Go to the line containing "- この場合、http://localhost:8091でアクセスします。" in the records below. Repeat it and the lines after it exactly, all the way to the end.

************

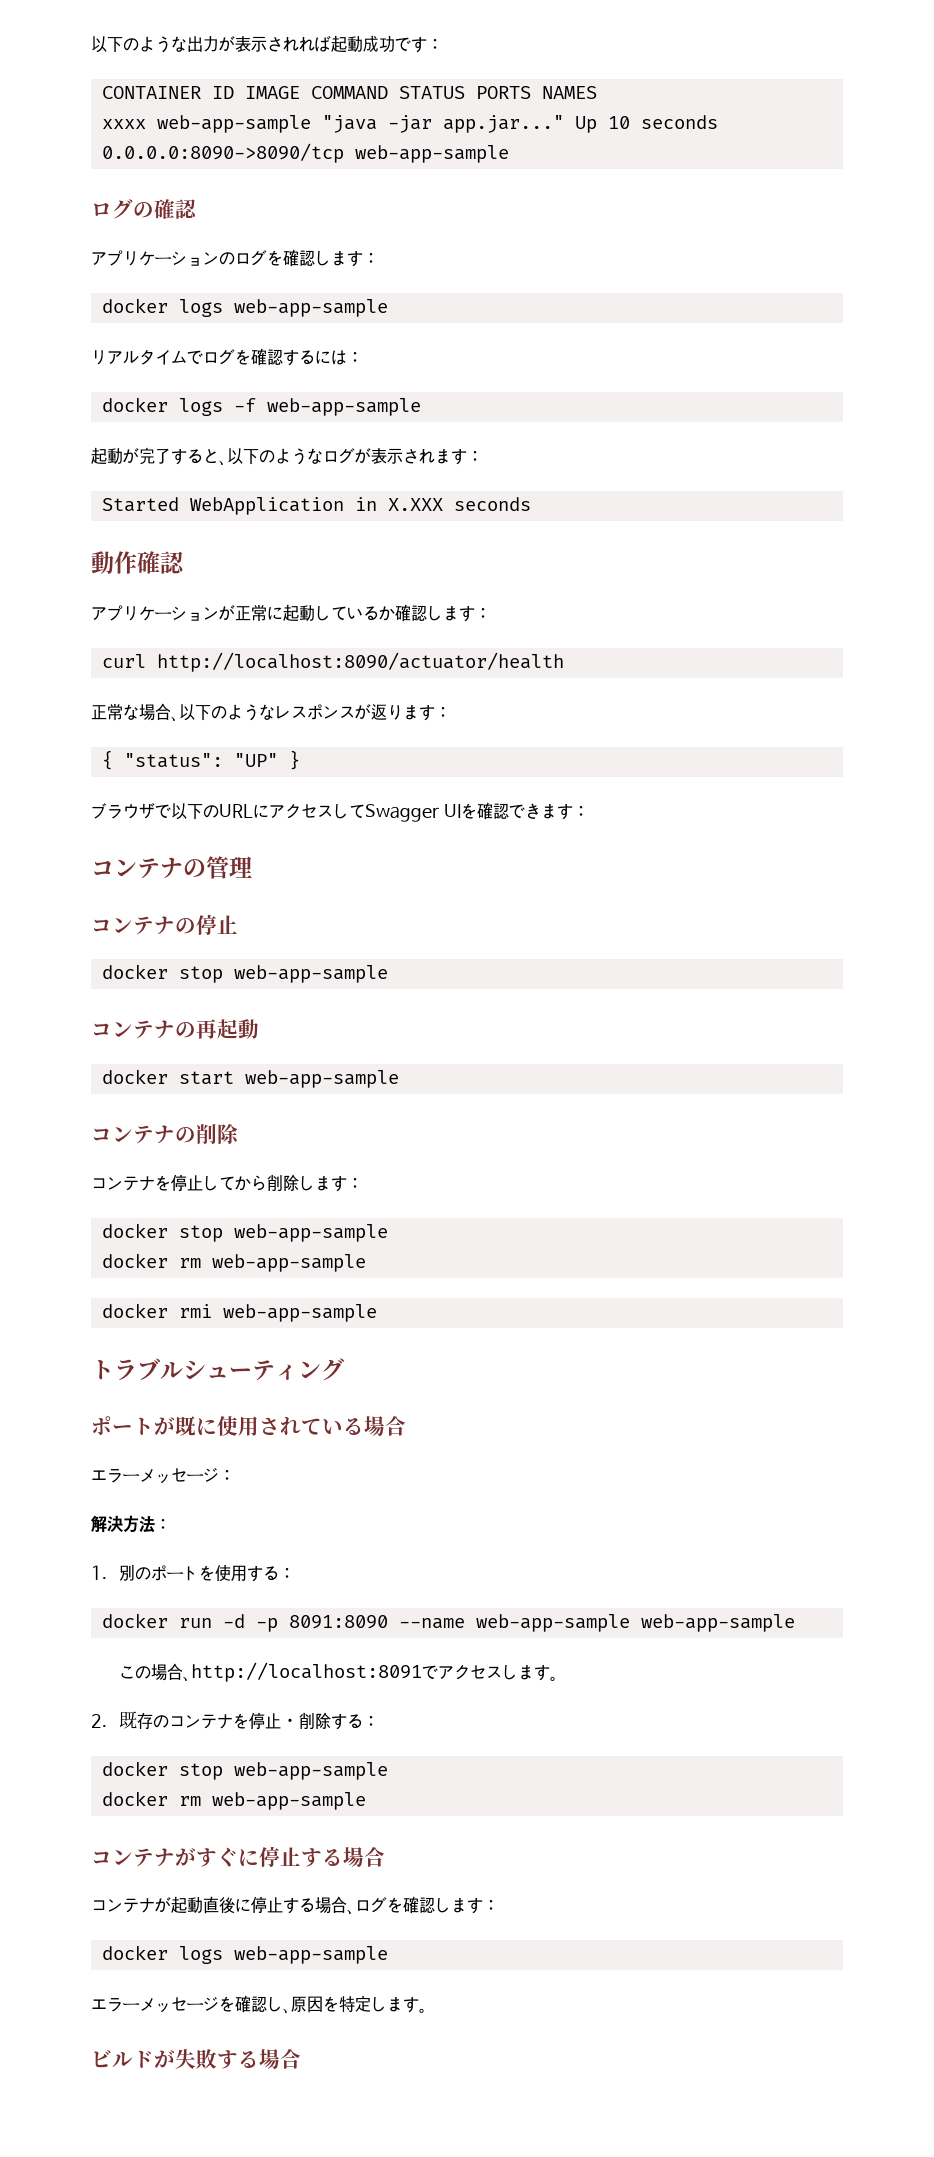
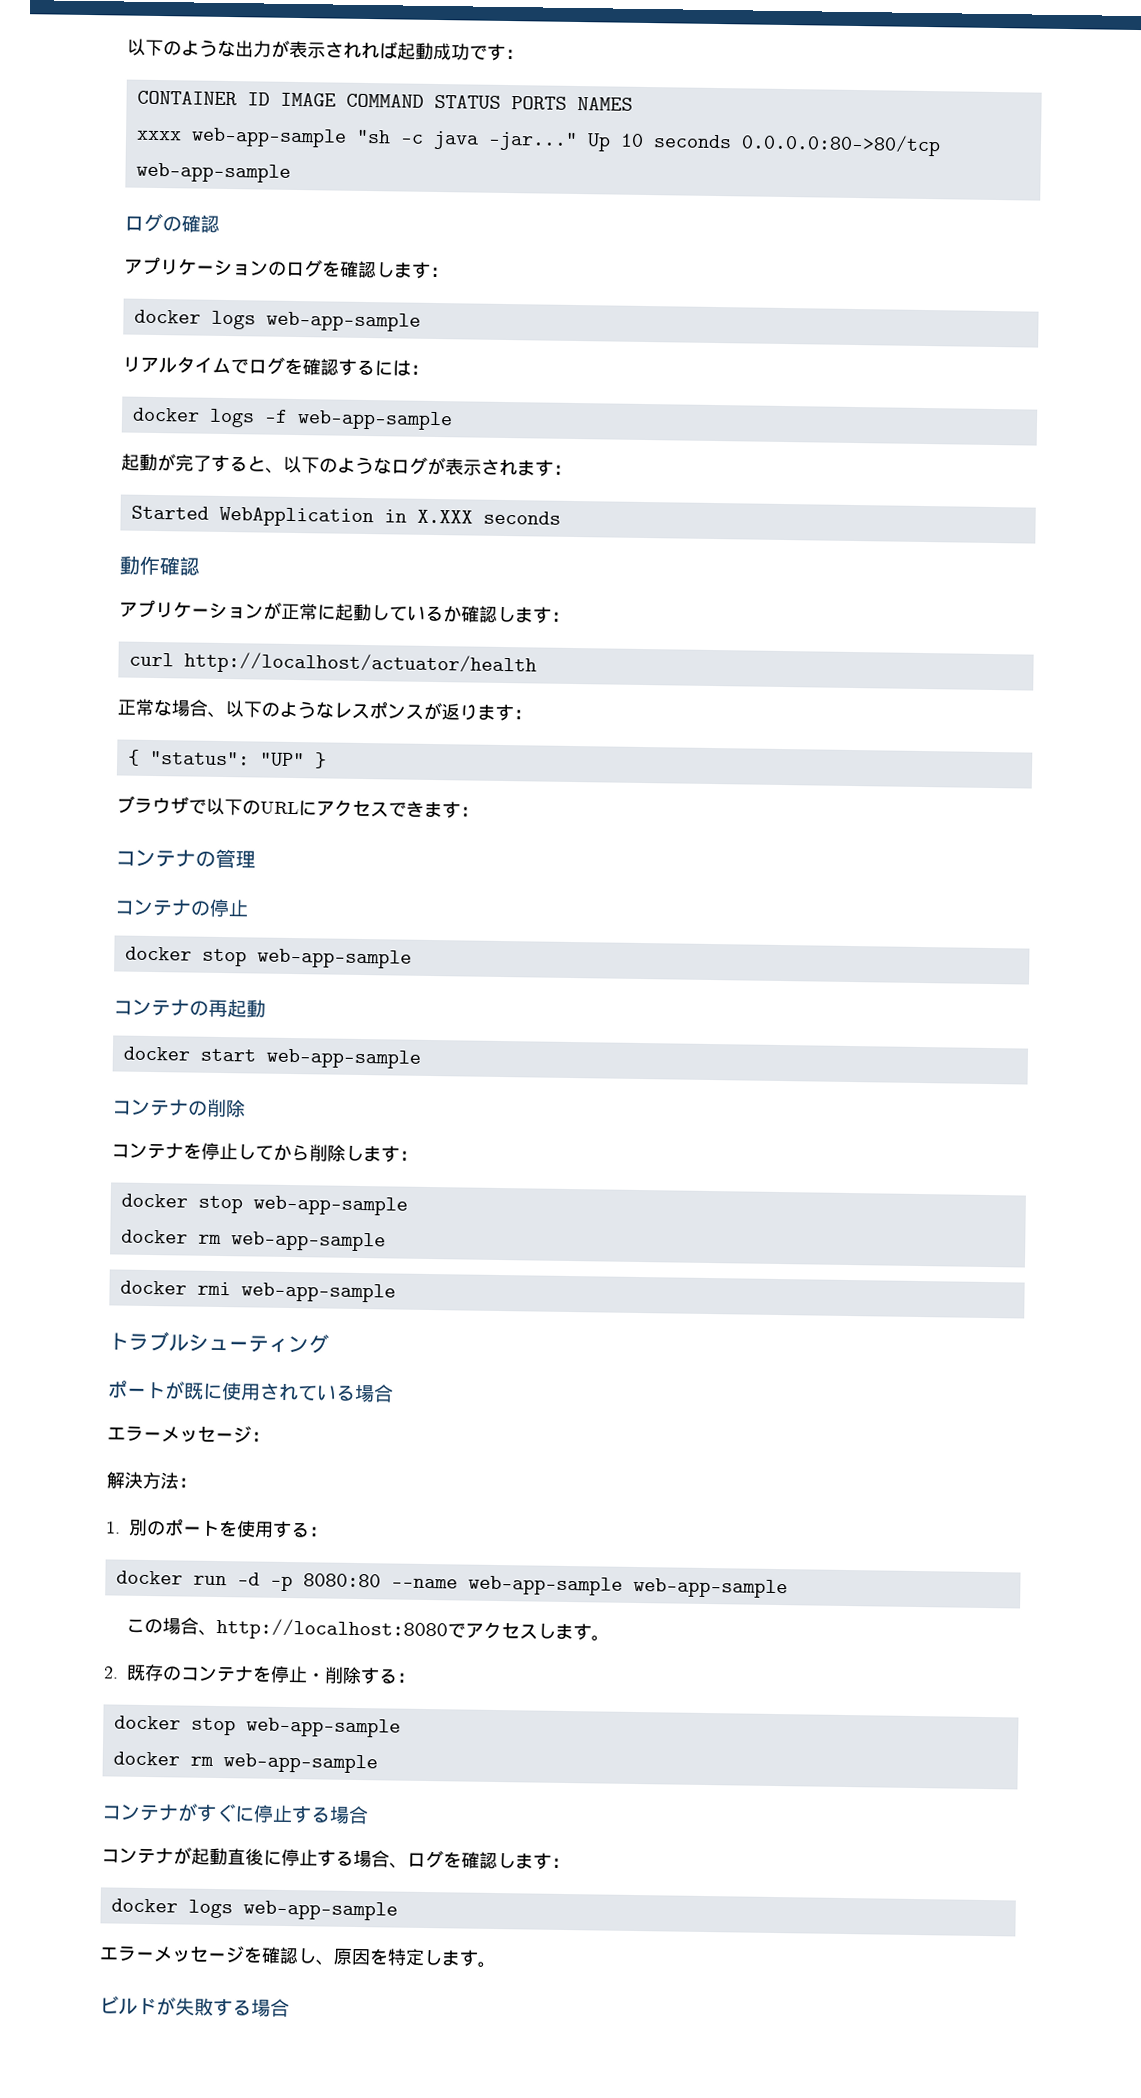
- xxxx web-app-sample "java -jar app.jar..."
+ xxxx web-app-sample "sh -c java -jar..."
- Up 10 seconds 0.0.0.0:8090->8090/tcp web-app-sample
+ Up 10 seconds 0.0.0.0:80->80/tcp web-app-sample
- curl http://localhost:8090/actuator/health
+ curl http://localhost/actuator/health
- ブラウザで以下のURLにアクセスしてSwagger UIを確認できます：
+ ブラウザで以下のURLにアクセスできます：
- docker run -d -p 8091:8090 --name web-app-sample web-app-sample
+ docker run -d -p 8080:80 --name web-app-sample web-app-sample
- この場合、http://localhost:8091でアクセスします。
+ この場合、http://localhost:8080でアクセスします。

************

▸ **Answer box**:
- この場合、http://localhost:8091でアクセスします。
+ この場合、http://localhost:8080でアクセスします。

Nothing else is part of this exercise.